Bentley Library’s technology solutions to improve access to information and student engagement were recognized and awarded a top 20 college library ranking by The Princeton Review in 2011, 2015, and 2016.
In anticipation of Bentley’s Centennial Celebration in 2017, the Library hired a University Archivist to collect and preserve material documenting the history of Bentley University. The Archives includes a curated collection of business research by the college’s founder, Harry Bentley; letters and other documents showing early progress of Bentley’s founding; and photographs, video, audio, and artifacts relating to the history of the university and its people.
In 2018, the library joined the Boston Library Consortium (BLC), comprising 20 public and private universities, liberal arts colleges, state and special research libraries in the Northeast, to explore cost-effective strategies for delivering services. Library staff contribute to consortium projects related to best practices in librarianship, including diversity, equity, and inclusion initiatives, technology advances, and other topics; share print and digital content among BLC member institutions; and participate in professional development opportunities.

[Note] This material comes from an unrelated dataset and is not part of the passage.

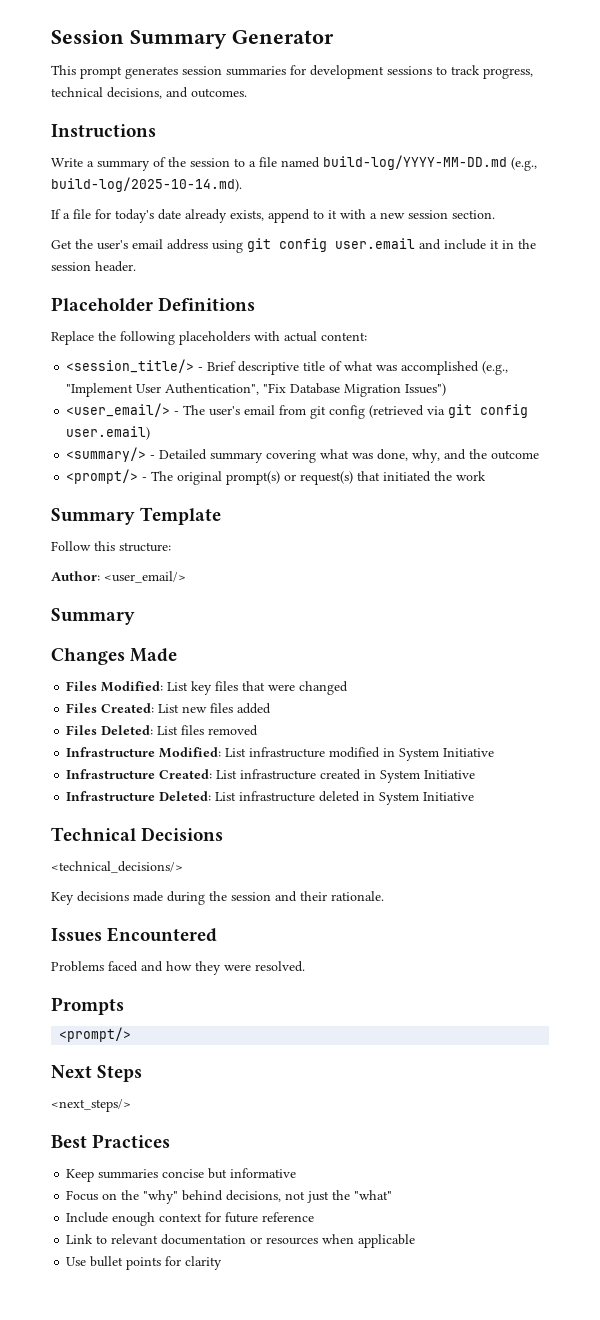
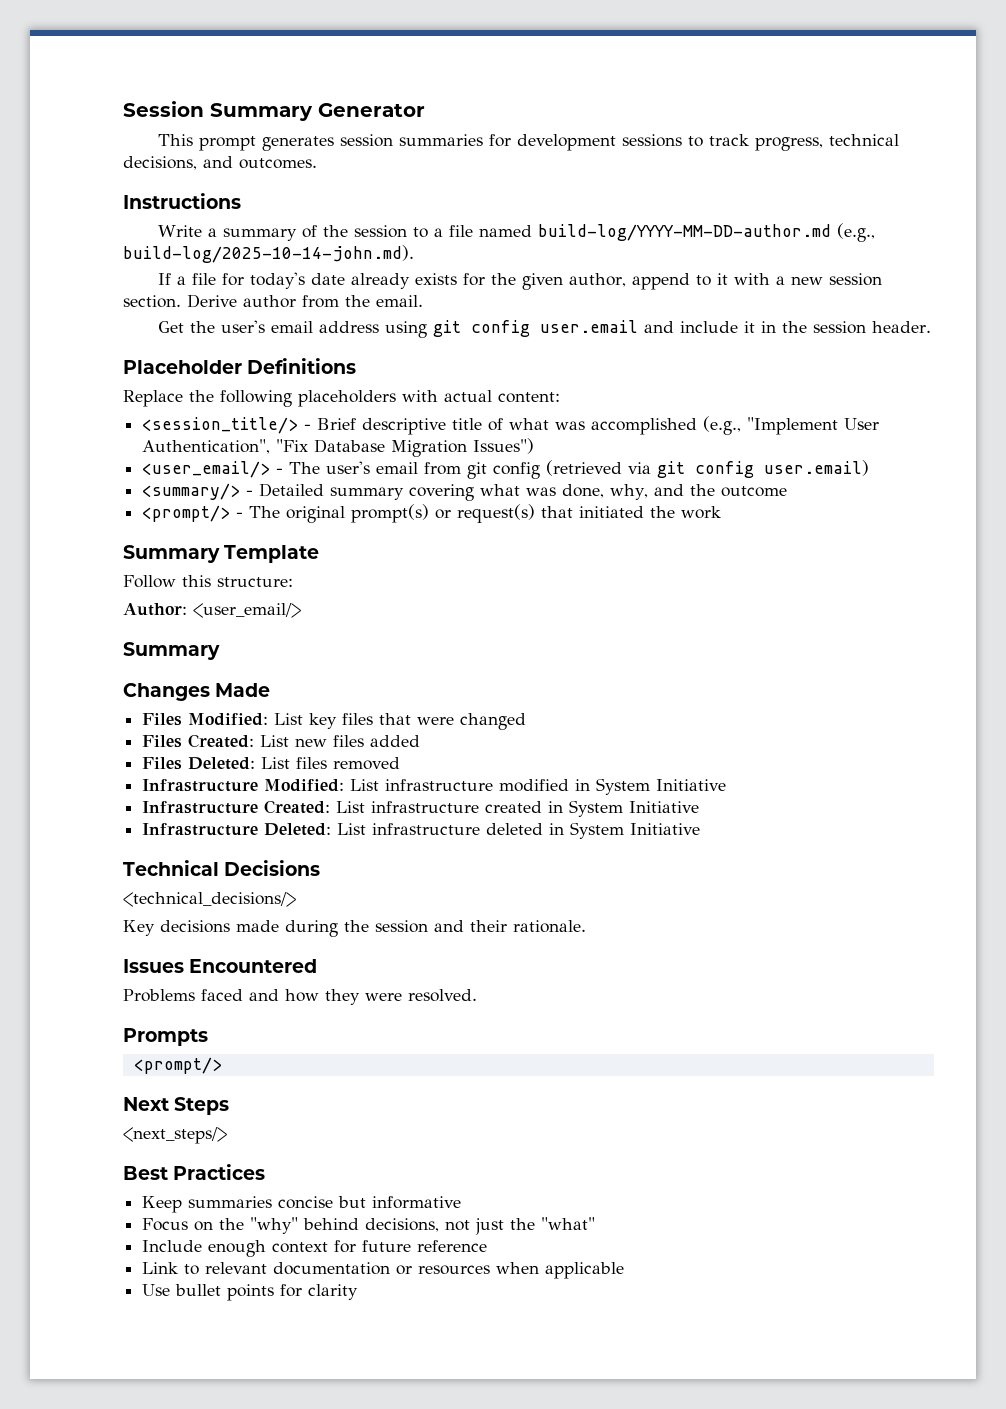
- Write a summary of the session to a file named build-log/YYYY-MM-DD.md (e.g., build-log/2025-10-14.md).
+ Write a summary of the session to a file named build-log/YYYY-MM-DD-author.md (e.g., build-log/2025-10-14-john.md).
- If a file for today's date already exists, append to it with a new session section.
+ If a file for today's date already exists for the given author, append to it with a new session section. Derive author from the email.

In line with the Library's commitment to serving the campus community, the library building is also home to the RSM Art Gallery, Deloitte Café, IT/Client Services Help Desk, English Speakers of Other Languages (ESOL) Center, and the Writing Center.
Statement of Acknowledgment of Indigenous Peoples and their Ancestral Lands
Bentley University was founded and currently resides on the ancestral homelands of the indigenous Pawtucket (puh-TUCK-et) and Massachusett (MASS-ad-CHU-sett) peoples, the latter from whom the name of the Commonwealth of Massachusetts was taken.
Bentley acknowledges the impact of forced removal and violence on the lives and legacies of Indigenous people past and present. Bentley is committed as an institution of higher education to creating an educational environment that recognizes and honors the lived experiences, cultural practices, land resources, and history of Indigenous peoples at the University.